At the consumer level, KDW raises public design consciousness through the operation of permanent retail exhibition centres, the presentation of Irish and foreign design exhibitions, the provision of lectures and the operation of a library of design reference material.
The Kilkenny Shops – which present to the public a cross-section of the best of Irish design and workmanship in useful, everyday products – have been particularly successful in connecting consumer need with manufacturing capability but they do much more than that. Importantly, they are key tools in market led product development. They are not merely
commercial undertakings. They give shelf space to promote and prime the market for new products. This includes craft products where the Kilkenny Shops act as a valuable proving ground for crafts people. It also includes industrially produced consumer products such as furniture where the ability to sell through the Kilkenny Shops and the ability of KDW to also wholesale abroad has been a powerful incentive for Ireland's manufacturers. Some government grant assistance is required for the shop to undertake these product development roles but it is an extremely efficient means of assisting industry and craftspeople. It is to be hoped that the value of this unique initiative will be understood in the future and the essence of the Kilkenny Shops preserved in a non-commercial context.

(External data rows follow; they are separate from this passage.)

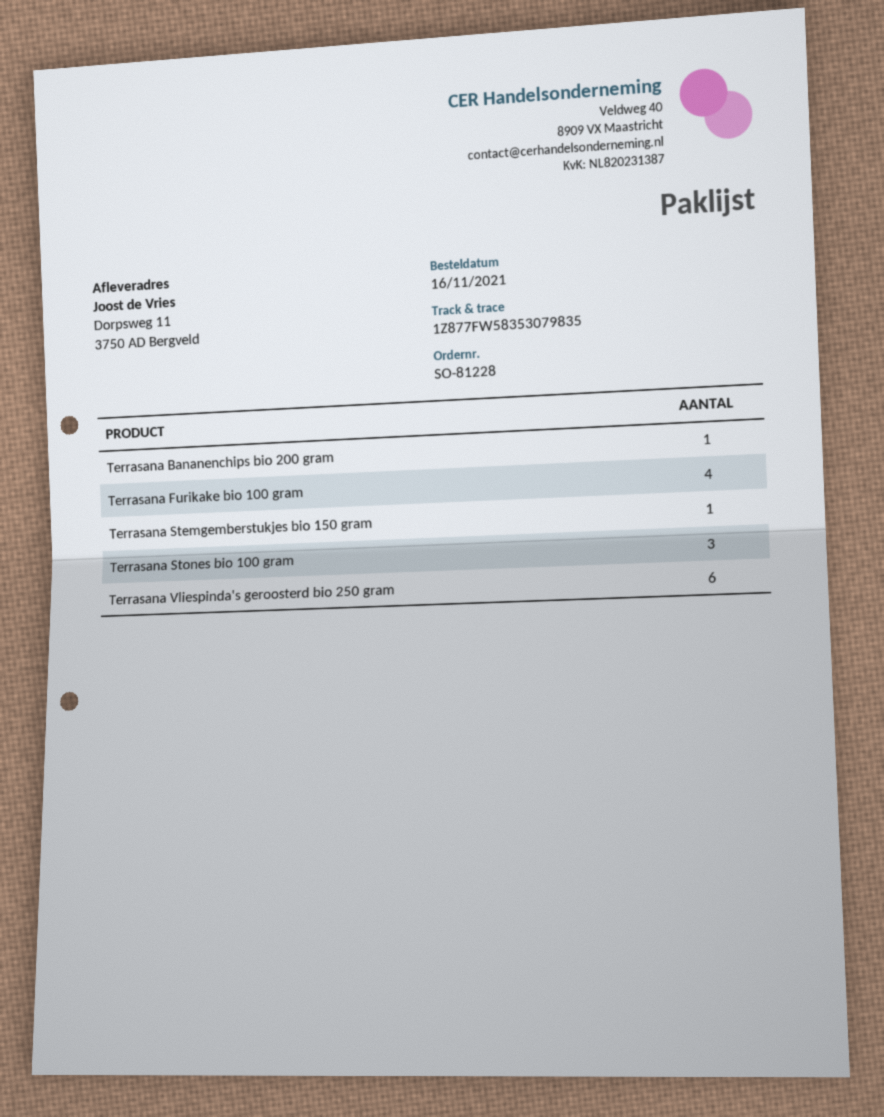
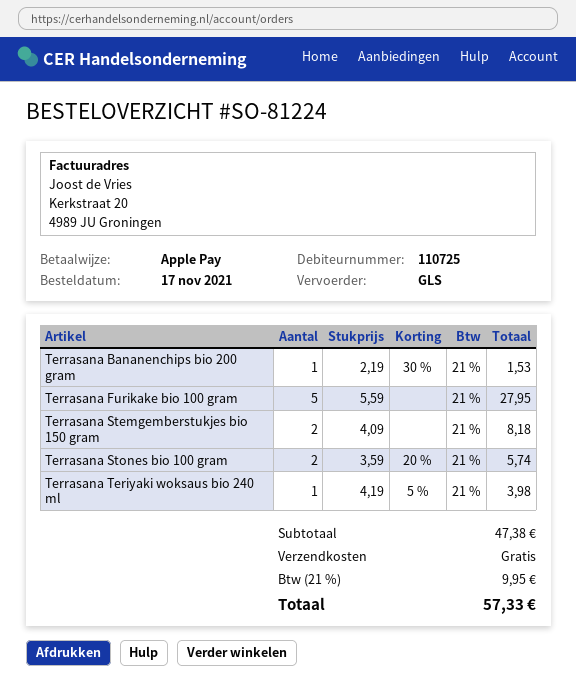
order number: SO-81228 -> SO-81224
order date: 2021-11-16 -> 2021-11-17
Terrasana Furikake bio 100 gram: 4 -> 5
Terrasana Stemgemberstukjes bio 150 gram: 1 -> 2
Terrasana Stones bio 100 gram: 3 -> 2
Terrasana Vliespinda's geroosterd bio 250 gram: 6 -> none
Terrasana Teriyaki woksaus bio 240 ml: none -> 1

In summary therefore, there are parts of KDW's role that are likely to change in some way or be phased out at some time in the future as its objectives are met, enabled by the growth and development of private enterprise. Practical design and technical assistance are chief among these. There are other parts of KDW's role, such as Design Promotion, that are much less likely to become redundant and are likely to need to be maintained by the state. The future of the Kilkenny Shops may largely depend on their ability to continue to steer the difficult path between commercial and noncommercial activities, their strength depending on the marrying of the two. The big question of course is whether KDW, with its complex matrix of interrelated activities, is only viable as the sum of all of
its parts. Whatever the outcome, Kilkenny Design Workshops is likely to remain world renowned as an unique initiative in kick starting design in a developing economy.